= Beginning of Section =

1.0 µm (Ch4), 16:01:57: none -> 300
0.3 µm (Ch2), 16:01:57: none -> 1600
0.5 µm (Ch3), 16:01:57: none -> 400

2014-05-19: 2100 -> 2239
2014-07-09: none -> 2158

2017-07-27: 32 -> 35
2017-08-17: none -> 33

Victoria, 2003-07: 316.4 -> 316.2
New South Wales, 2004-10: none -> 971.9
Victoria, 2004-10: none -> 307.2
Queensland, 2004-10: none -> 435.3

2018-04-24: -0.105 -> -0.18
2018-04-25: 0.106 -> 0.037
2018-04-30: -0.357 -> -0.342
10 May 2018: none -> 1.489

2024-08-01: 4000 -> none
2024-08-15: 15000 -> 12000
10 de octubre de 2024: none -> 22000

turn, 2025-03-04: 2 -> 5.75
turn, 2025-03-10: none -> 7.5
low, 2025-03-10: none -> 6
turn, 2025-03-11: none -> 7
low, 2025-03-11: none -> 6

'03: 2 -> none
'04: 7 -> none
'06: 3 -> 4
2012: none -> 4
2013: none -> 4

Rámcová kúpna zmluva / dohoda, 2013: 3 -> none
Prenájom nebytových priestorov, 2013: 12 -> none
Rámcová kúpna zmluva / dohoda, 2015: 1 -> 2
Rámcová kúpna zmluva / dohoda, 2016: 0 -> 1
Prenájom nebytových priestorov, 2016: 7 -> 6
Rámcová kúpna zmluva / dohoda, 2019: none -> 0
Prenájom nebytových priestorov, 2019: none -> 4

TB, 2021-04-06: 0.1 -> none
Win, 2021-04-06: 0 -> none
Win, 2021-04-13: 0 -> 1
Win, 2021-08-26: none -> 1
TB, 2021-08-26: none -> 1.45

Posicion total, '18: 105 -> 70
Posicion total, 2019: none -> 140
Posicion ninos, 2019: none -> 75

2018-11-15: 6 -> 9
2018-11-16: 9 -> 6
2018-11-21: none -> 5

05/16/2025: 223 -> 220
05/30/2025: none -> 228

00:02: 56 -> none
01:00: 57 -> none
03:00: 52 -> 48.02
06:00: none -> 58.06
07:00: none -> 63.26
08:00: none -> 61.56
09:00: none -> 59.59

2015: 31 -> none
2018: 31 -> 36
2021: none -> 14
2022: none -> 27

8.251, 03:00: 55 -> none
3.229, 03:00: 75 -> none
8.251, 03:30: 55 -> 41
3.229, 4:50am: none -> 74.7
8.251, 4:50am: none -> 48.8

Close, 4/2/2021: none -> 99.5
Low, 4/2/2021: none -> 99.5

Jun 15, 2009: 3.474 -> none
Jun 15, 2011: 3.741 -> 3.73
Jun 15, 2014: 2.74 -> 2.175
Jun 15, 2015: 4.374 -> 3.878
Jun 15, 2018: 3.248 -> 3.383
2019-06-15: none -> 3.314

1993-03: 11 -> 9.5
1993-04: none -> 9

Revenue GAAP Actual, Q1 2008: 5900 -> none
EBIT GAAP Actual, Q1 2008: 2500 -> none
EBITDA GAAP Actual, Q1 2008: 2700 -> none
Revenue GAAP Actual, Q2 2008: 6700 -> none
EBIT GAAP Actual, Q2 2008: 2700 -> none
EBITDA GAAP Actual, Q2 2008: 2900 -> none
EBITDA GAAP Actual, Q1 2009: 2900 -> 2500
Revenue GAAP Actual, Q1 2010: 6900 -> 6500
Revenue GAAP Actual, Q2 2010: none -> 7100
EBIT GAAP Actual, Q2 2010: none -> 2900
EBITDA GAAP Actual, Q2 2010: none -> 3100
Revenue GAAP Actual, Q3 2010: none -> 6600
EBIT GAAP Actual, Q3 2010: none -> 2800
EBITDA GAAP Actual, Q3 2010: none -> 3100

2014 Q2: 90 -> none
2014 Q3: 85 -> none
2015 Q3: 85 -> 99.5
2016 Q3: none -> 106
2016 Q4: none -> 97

= End of Section =

» Instructions to follow
Using the listing above, show each line with the word "Rámcová" in it.

» Output of the task
Rámcová kúpna zmluva / dohoda, 2013: 3 -> none
Rámcová kúpna zmluva / dohoda, 2015: 1 -> 2
Rámcová kúpna zmluva / dohoda, 2016: 0 -> 1
Rámcová kúpna zmluva / dohoda, 2019: none -> 0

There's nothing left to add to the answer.